Data extracted from a collection
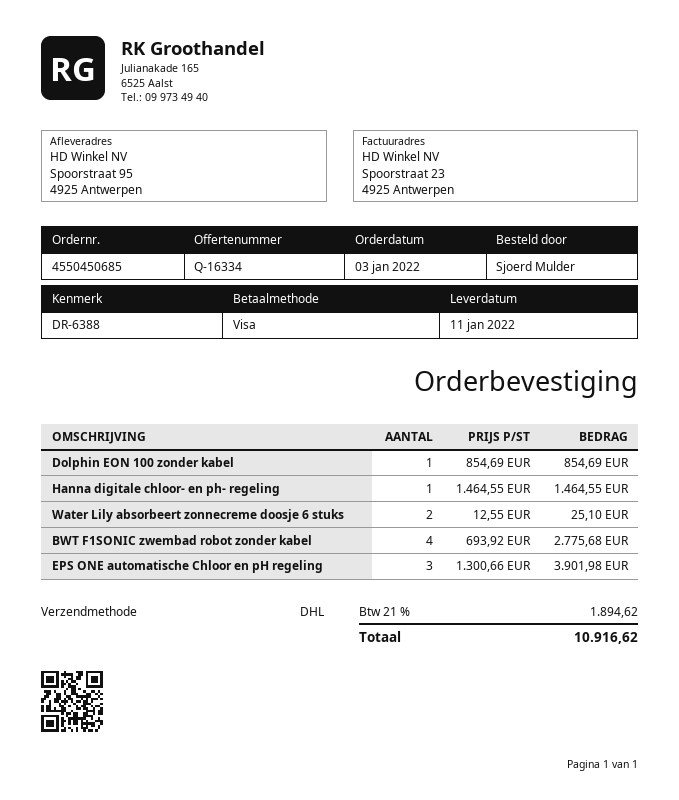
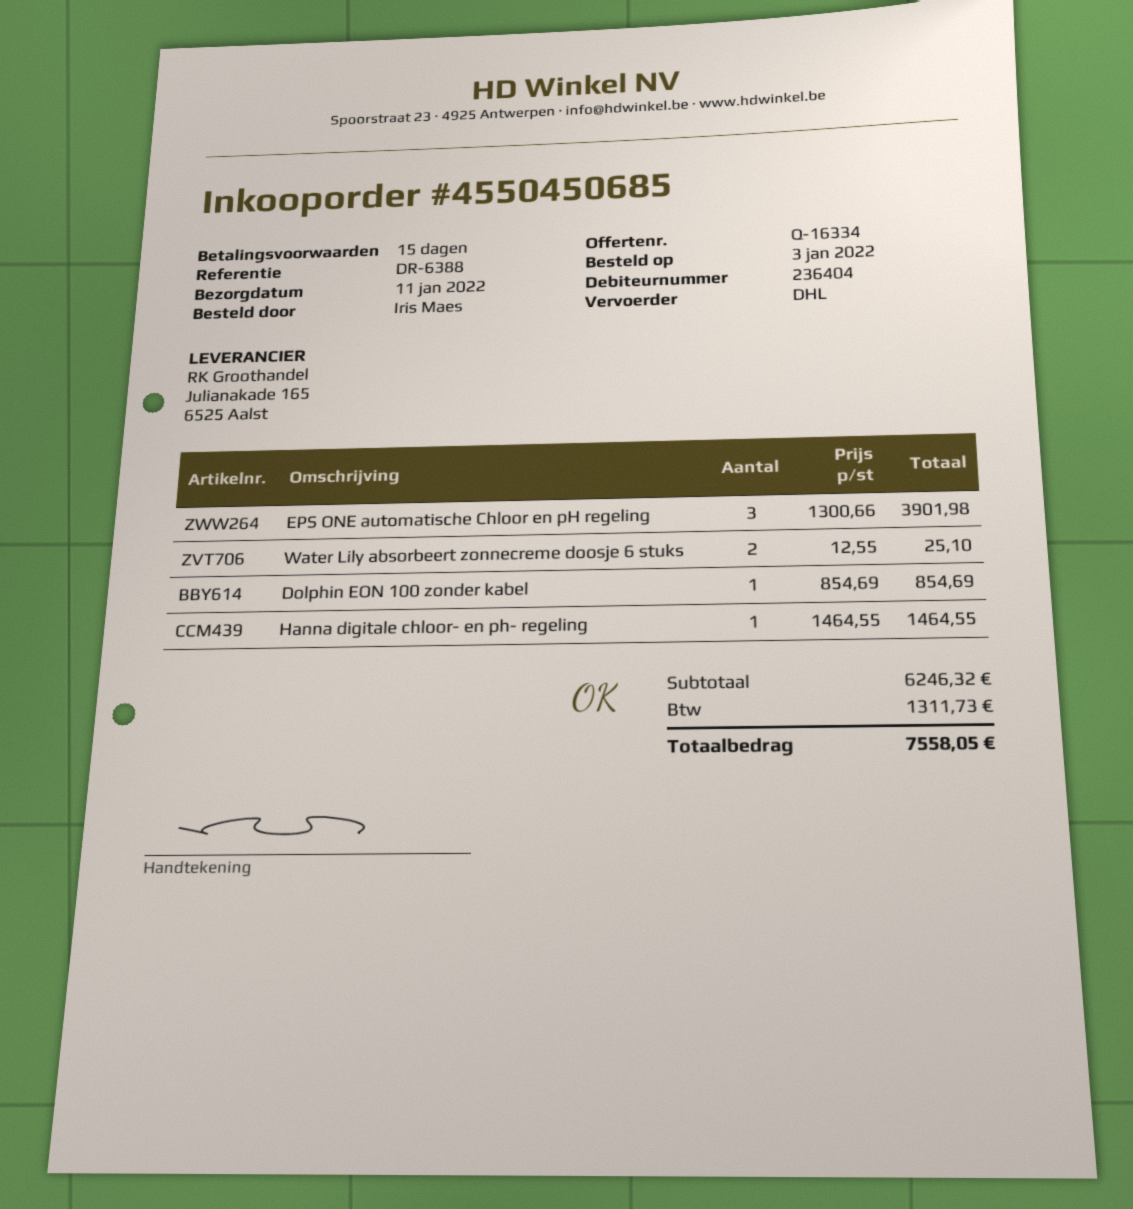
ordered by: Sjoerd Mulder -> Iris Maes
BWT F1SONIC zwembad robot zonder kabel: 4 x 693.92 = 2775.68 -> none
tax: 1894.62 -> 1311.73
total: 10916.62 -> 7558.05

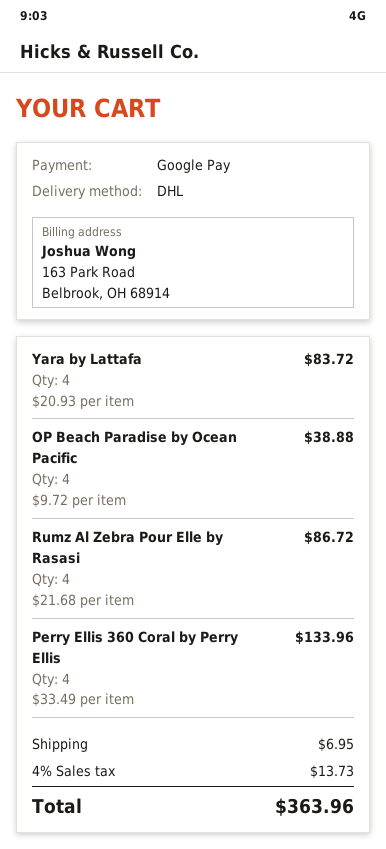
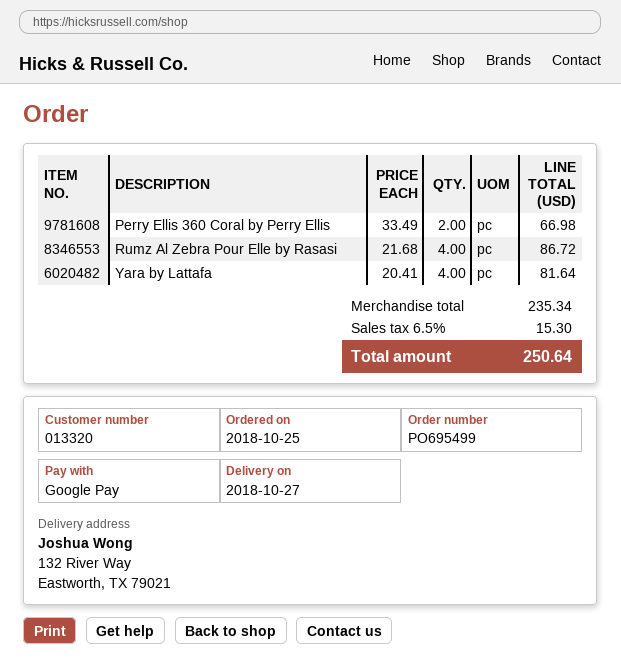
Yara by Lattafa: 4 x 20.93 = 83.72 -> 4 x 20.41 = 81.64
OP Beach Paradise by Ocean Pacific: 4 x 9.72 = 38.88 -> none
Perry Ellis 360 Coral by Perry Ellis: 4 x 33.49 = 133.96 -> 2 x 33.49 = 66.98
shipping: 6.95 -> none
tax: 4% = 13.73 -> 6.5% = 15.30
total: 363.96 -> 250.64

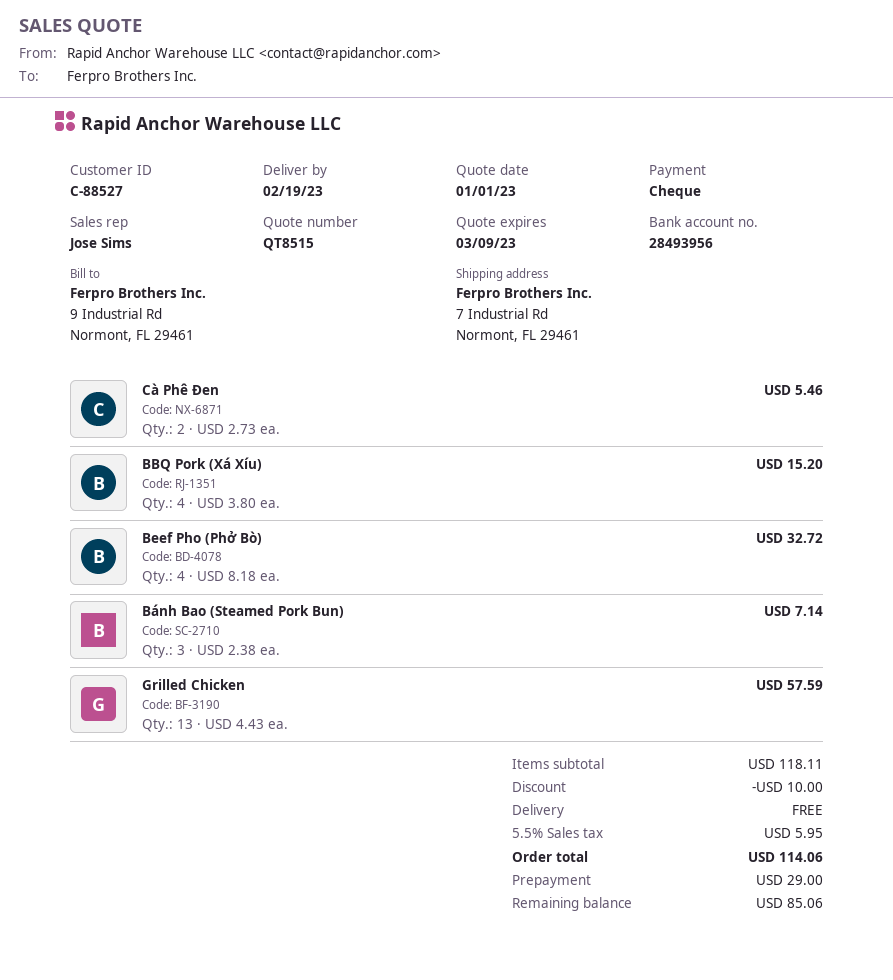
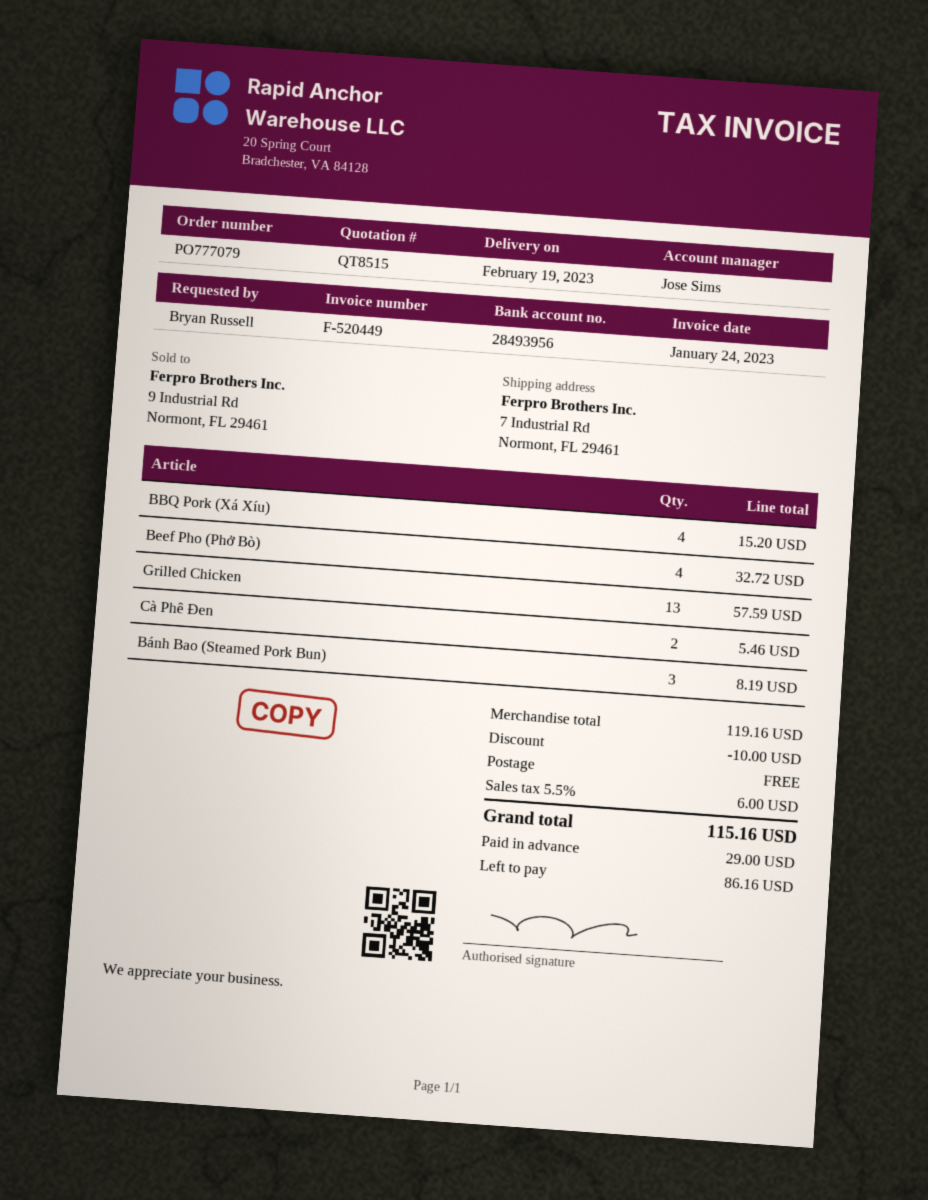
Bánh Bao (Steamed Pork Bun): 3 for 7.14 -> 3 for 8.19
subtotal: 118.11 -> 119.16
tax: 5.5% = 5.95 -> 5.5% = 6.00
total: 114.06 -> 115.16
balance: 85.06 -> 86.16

§ AIM OF THE EXERCISE
Repeat each entry above exactly, passing over any images.

§ SOLUTION
ordered by: Sjoerd Mulder -> Iris Maes
BWT F1SONIC zwembad robot zonder kabel: 4 x 693.92 = 2775.68 -> none
tax: 1894.62 -> 1311.73
total: 10916.62 -> 7558.05

Yara by Lattafa: 4 x 20.93 = 83.72 -> 4 x 20.41 = 81.64
OP Beach Paradise by Ocean Pacific: 4 x 9.72 = 38.88 -> none
Perry Ellis 360 Coral by Perry Ellis: 4 x 33.49 = 133.96 -> 2 x 33.49 = 66.98
shipping: 6.95 -> none
tax: 4% = 13.73 -> 6.5% = 15.30
total: 363.96 -> 250.64

Bánh Bao (Steamed Pork Bun): 3 for 7.14 -> 3 for 8.19
subtotal: 118.11 -> 119.16
tax: 5.5% = 5.95 -> 5.5% = 6.00
total: 114.06 -> 115.16
balance: 85.06 -> 86.16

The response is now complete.